Ходил я, неведением отуманенный, и во Князь-Владимирский собор, бывал я там и раньше, конечно, когда душою омрачался, впадая в тяжкий грех уныния, а после и по этому конкретно поводу, стоял с вопросом пред иконой Божьей Матери и, покидая храм, зарок даже давал, что сочинительством не стану больше баловаться. Но – обещался кто-то там не лезть куда-то… – всё же пишу, и эти строки – в обличение. Однако с именами я теперь уже не так беспечно обращаюсь. И тем не менее: помилуй меня, Боже. Верую – Господи, помоги моему неверию; не две ли птицы продаются за ассарий, и хоть одна из сих упала на землю без воли Отца?.. и не гораздо ли мы лучше многих малых птиц?.. – и верю, что, хоть и несть пластыря приложити, не множу в мире зла, сознательно по крайней мере, своею скромной писаниной, и что рукой моей – рукой, по выражению блаженного Феодорита, колесницей слова, не тот – кромешный – управляет, чтобы себя развлечь в кромешной скуке, и что не виноват я в чьей-то смерти, даже и невольно, слаганьем букв… верю я и… всё же надеюсь, что не по чьему-то лихому произволу, а по щедрому замыслу Твоему, Господи, человеку назначено творчество, – ибо по образу же Своему, – и мне, убогому, такое выдалось вот, – а потому оно предполагает и какое ни на есть предвидение, – вот и моё, немощное и периферийное, – не бесовское же, тешу себя надеждой, наваждение, – умолк иначе бы, писать бы перестал.
И вспомнилось ещё мне выражение латинское: Fortis imaginatio generat casum – сильное воображение порождает событие.
Бывает так.
Так есть.
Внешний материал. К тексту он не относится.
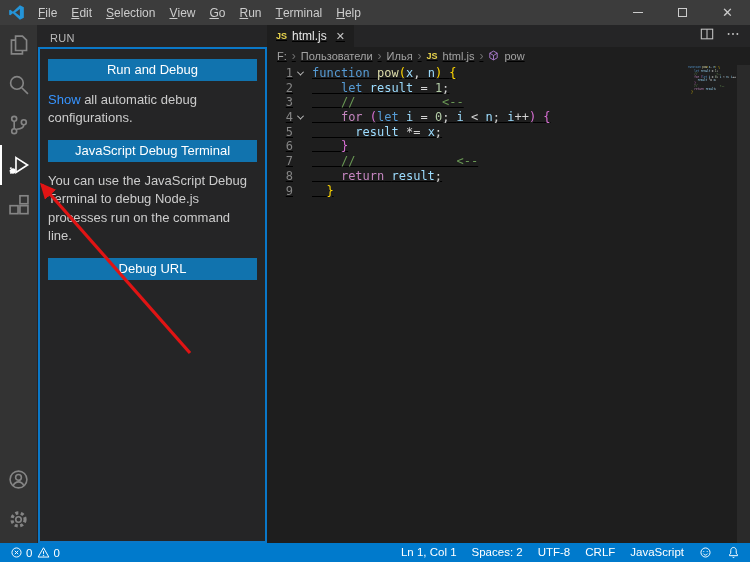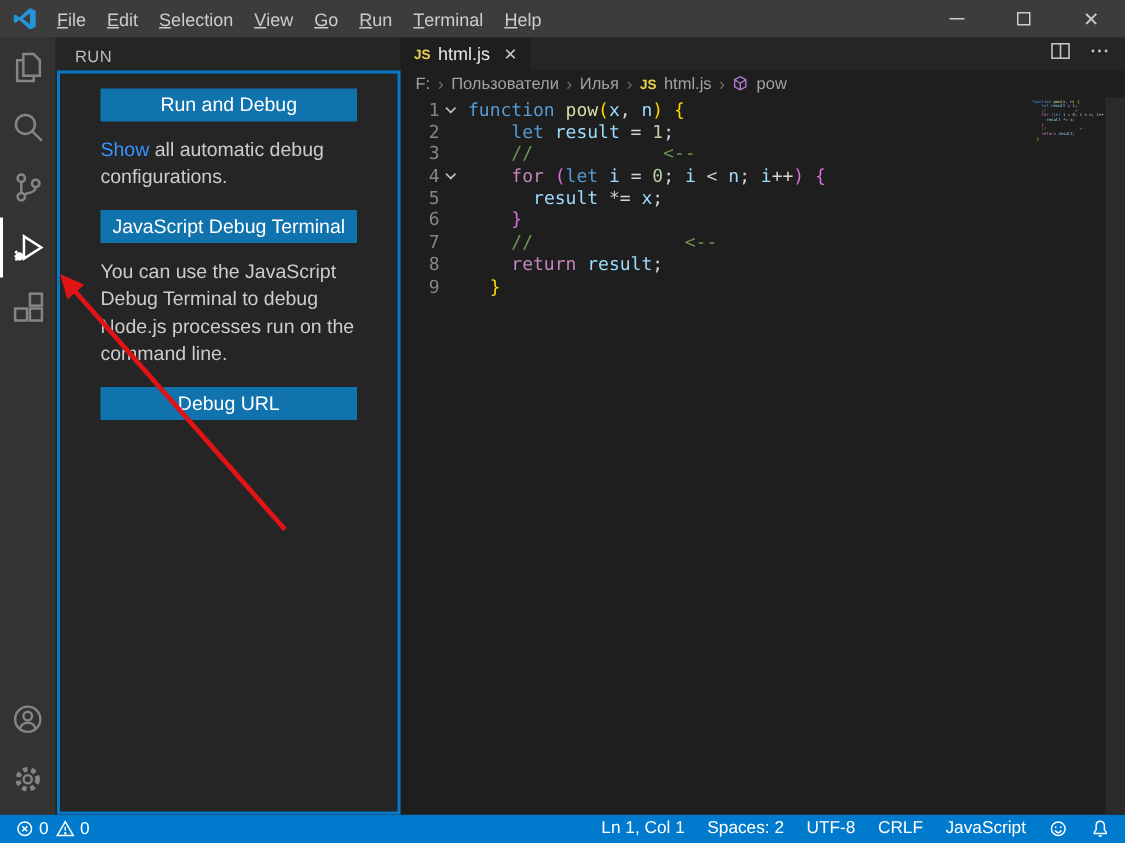--- a/index.html
+++ b/index.html
@@ -23,27 +23,27 @@
   .main { display:flex; height:518px; }
 
   .activitybar { width:37px; background:#333333; display:flex; flex-direction:column; align-items:stretch; }
   .ab-item { height:40px; display:flex; align-items:center; justify-content:center; color:#858585; border-left:2px solid transparent; border-right:2px solid transparent; }
   .ab-item.active { color:#ffffff; border-left-color:#ffffff; }
   .ab-item svg { width:22px; height:22px; }
   .ab-bottom { margin-top:auto; display:flex; flex-direction:column; padding-bottom:4px; }
 
   .sidebar { width:230px; background:#252526; position:relative; }
   .sidebar-header { height:16px; padding:7px 0 0 13px; font-size:11px; color:#bbbbbb; letter-spacing:.3px; }
-  .sidebar-panel { position:absolute; top:22px; left:1px; right:0; bottom:0; border:2px solid #0a78c8; padding:10px 27px; }
+  .sidebar-panel { position:absolute; top:22px; left:1px; right:0; bottom:0; border:2px solid #0a78c8; padding:10px 8px; }
   .vsbtn { display:block; width:100%; border:none; background:#1173ae; color:#ffffff; font-family:"Liberation Sans",sans-serif; font-size:13px; padding:3px 0 4px; cursor:pointer; margin-bottom:10px; }
   .sb-text { color:#cccccc; font-size:13px; line-height:1.42; margin-bottom:12px; }
   .sb-text a { color:#3794ff; text-decoration:none; cursor:pointer; }
 
   
-  .editor { flex:1; display:flex; flex-direction:column; background:#1e1e1e; min-width:0; }
+  .editor { flex:1; display:flex; flex-direction:column; background:#1e1e1e; min-width:0;text-decoration:underline; }
   .tabbar { height:22px; background:#252526; display:flex; align-items:stretch; }
   .tab { background:#1e1e1e; display:flex; align-items:center; gap:5px; padding:0 9px; font-size:12px; color:#e7e7e7; }
   .js-badge { color:#e8d44d; font-weight:bold; font-size:9px; }
   .tab-close { color:#c5c5c5; font-size:11px; margin-left:4px; cursor:pointer; }
   .editor-actions { margin-left:auto; display:flex; align-items:center; gap:12px; padding-right:10px; color:#c5c5c5; }
   .editor-actions svg { width:14px; height:14px; }
   .breadcrumb { height:18px; display:flex; align-items:center; font-size:11px; color:#a3a3a3; padding-left:10px; gap:5px; white-space:nowrap; }
   .bc-sep { color:#6e6e6e; font-size:12px; }
   .bc-item { cursor:pointer; }
   .bc-js { color:#e8d44d; font-weight:bold; font-size:9px; }

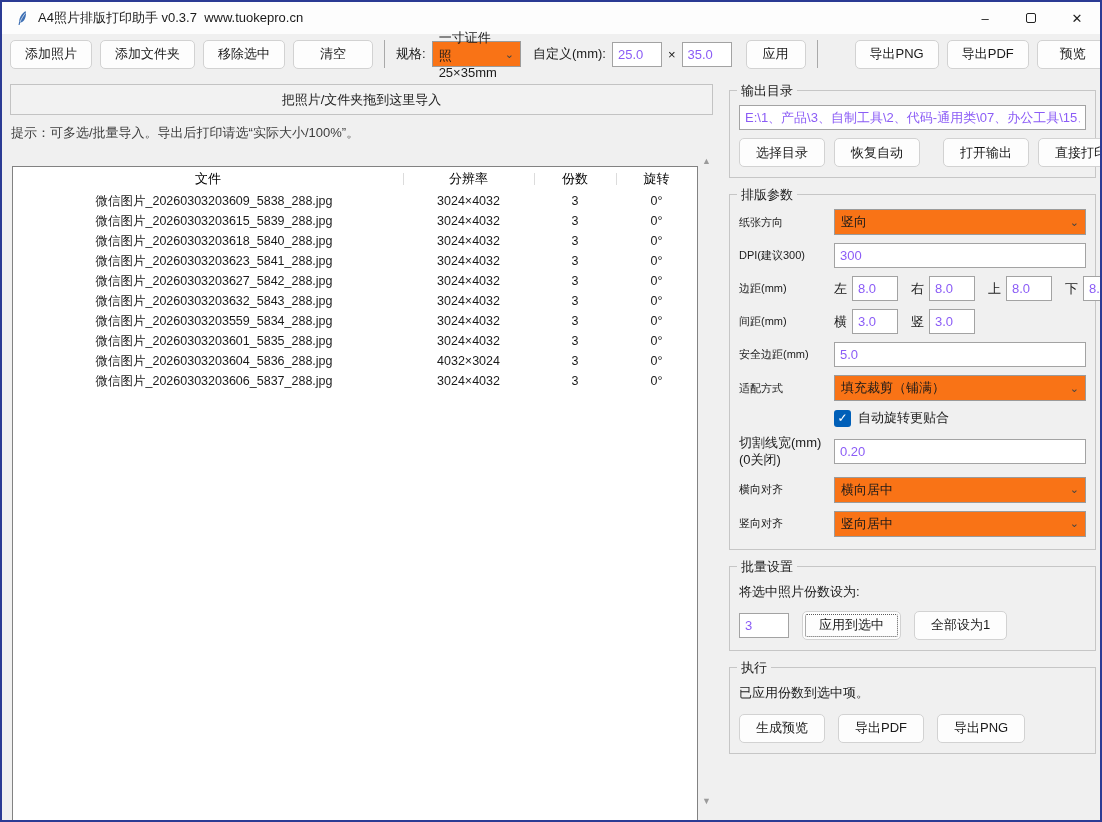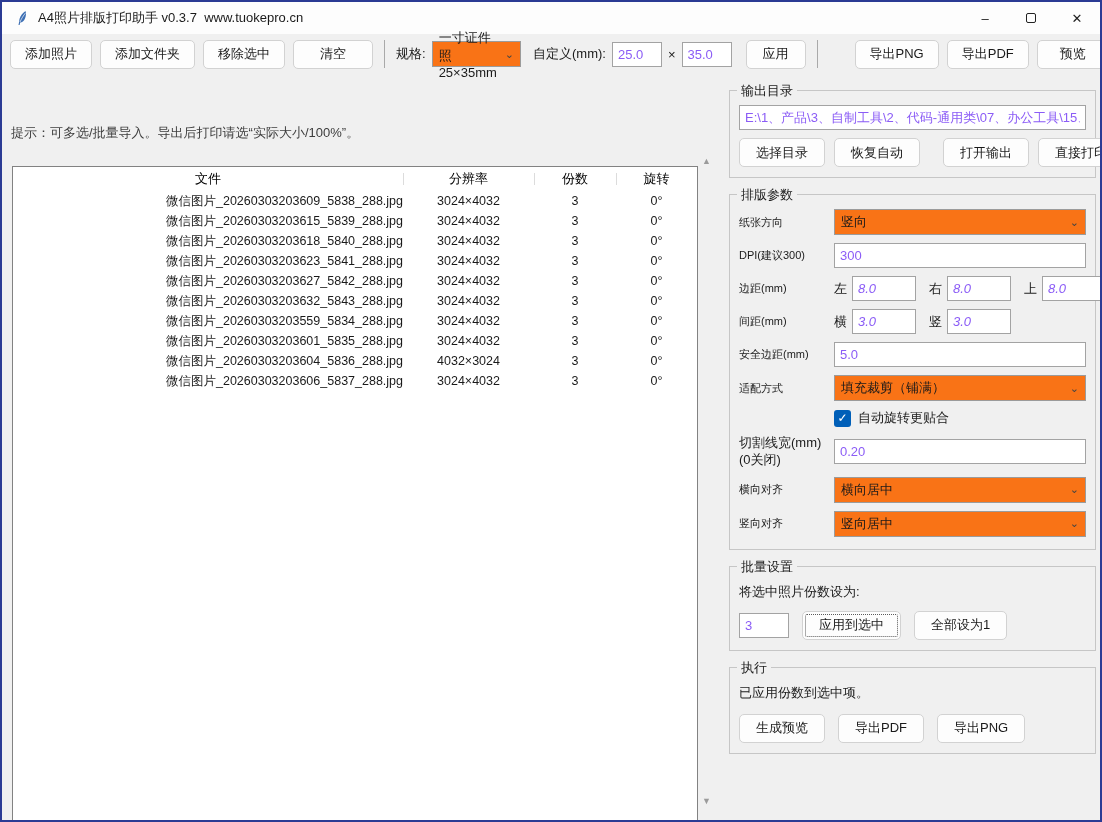--- a/index.html
+++ b/index.html
@@ -40,21 +40,21 @@
   .table-box { position:absolute; left:10px; top:164px; width:686px; height:662px; background:#fff; border:1px solid #828282; overflow:hidden; }
   .thead { display:flex; height:24px; align-items:center; }
   .thead .tcell { position:relative; font-size:13px; color:#000; text-align:center; }
   .thead .tcell + .tcell::before { content:""; position:absolute; left:0; top:3px; bottom:3px; width:1px; background:#dcdcdc; }
   .tcell.file { width:390px; }
   .tcell.res { width:131px; }
   .tcell.copies { width:82px; }
   .tcell.rot { width:81px; }
   .trow { display:flex; height:20px; align-items:center; font-size:12.5px; }
   .trow .tcell { text-align:center; overflow:hidden; white-space:nowrap; }
-  .trow .tcell.file { text-align:right; padding-left:12px; }
+  .trow .tcell.file { text-align:center; padding-left:12px; }
 
   .scrollbar { position:absolute; left:697px; top:149px; width:15px; height:660px; background:#f0f0f0; }
   .sb-arrow { position:absolute; left:0; width:15px; height:16px; display:flex; align-items:center; justify-content:center; font-size:9px; color:#9b9b9b; }
   .sb-up { top:2px; }
   .sb-down { bottom:2px; }
 
   
   .rpanel { position:absolute; left:727px; top:80px; width:367px; }
   .group { position:relative; border:1px solid #c6c6c6; padding:14px 9px 10px 9px; margin-top:16px; }
   .group:first-child { margin-top:8px; }
@@ -63,21 +63,21 @@
   .full-entry { width:100%; }
   .btn-row { display:flex; align-items:center; }
   .btn-row .btn { padding:0 16px; }
 
   .prow { display:flex; align-items:center; margin-bottom:8px; }
   .prow:last-child { margin-bottom:2px; }
   .plabel { width:95px; flex:0 0 auto; font-size:11px; }
   .pfield { flex:1; display:flex; align-items:center; }
   .pfield .combo { width:100%; }
   .mini-lbl { margin-right:5px; font-size:13px; }
-  .mini-entry { width:64px; margin-right:13px;font-style:italic; }
+  .mini-entry { width:46px; margin-right:13px; }
   .mini-entry:last-child { margin-right:0; }
 
   .checkbox { width:17px; height:17px; border-radius:3px; background:#005fb8; color:#fff; font-size:12px; display:inline-flex; align-items:center; justify-content:center; margin-right:7px; flex:0 0 auto; }
   .check-row { margin-left:95px; display:flex; align-items:center; }
 
   .two-line { line-height:1.3; font-size:13px; }
 
   .focus-outline { outline:1px dotted #5a5a5a; outline-offset:-4px; }
 </style>
 </head>
@@ -119,20 +119,23 @@
     <input class="entry" id="custom-w" readonly="" value="25.0" style="">
     <span class="times">×</span>
     <input class="entry" id="custom-h" readonly="" value="35.0" style="">
     <button class="btn" style="margin-left:14px;padding:0 16px;">应用</button>
     <div class="vsep"></div>
     <button class="btn" style="margin-left:26px;">导出PNG</button>
     <button class="btn">导出PDF</button>
     <button class="btn" style="padding:0 22px;margin-right:10px;">预览</button>
   </div>
 
+  <div class="dropzone">
+    <span>把照片/文件夹拖到这里导入</span>
+  </div>
 
   <div class="hint">提示：可多选/批量导入。导出后打印请选“实际大小/100%”。</div>
 
   <div class="table-box">
     <div class="thead">
       <div class="tcell file">文件</div>
       <div class="tcell res">分辨率</div>
       <div class="tcell copies">份数</div>
       <div class="tcell rot">旋转</div>
     </div>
Моё свидетельство тут.
И вместо послесловия
Не уехал бы я с малой родины, не получился бы из меня homo scriptor. Нужды бы в этом у меня не появилось. Уверен. Так как не тосковал бы ни по дому, ни по малой родине. И не пытался бы там побывать хотя бы образом таким – через письмо. Зачем писать о них, когда всё рядом? И не пишу, когда живу в Ялани. Как чистый лист. Дел и без этого хватает – наполняюсь.
Может, конечно, и затосковал бы, но только не по дому своему земному, а по иному чему-то, даже, возможно, и по Дому, но с большой буквы, высшему Отечеству. Мы же тоскуем по Нему.
Никогда стать романистом не хотел, и в мыслях не было. Только вот археологом. И с малых лет.
Я и теперь не осмеливаюсь назвать себя писателем. В поезде, с незнакомыми людьми, на вопрос, чем я занимаюсь, отвечаю: археология, рыбалка. При этом возникает у меня лёгкое чувство стыда. Что оно, чувство это, означает? Как объяснить его? Не своим делом занимаюсь? Не тем, чем должен и к чему был предназначен Божьим Промышлением?
Может, поэтому и нет у меня писательских амбиций? И не горжусь своим трудом. Будто не мой он. Странно.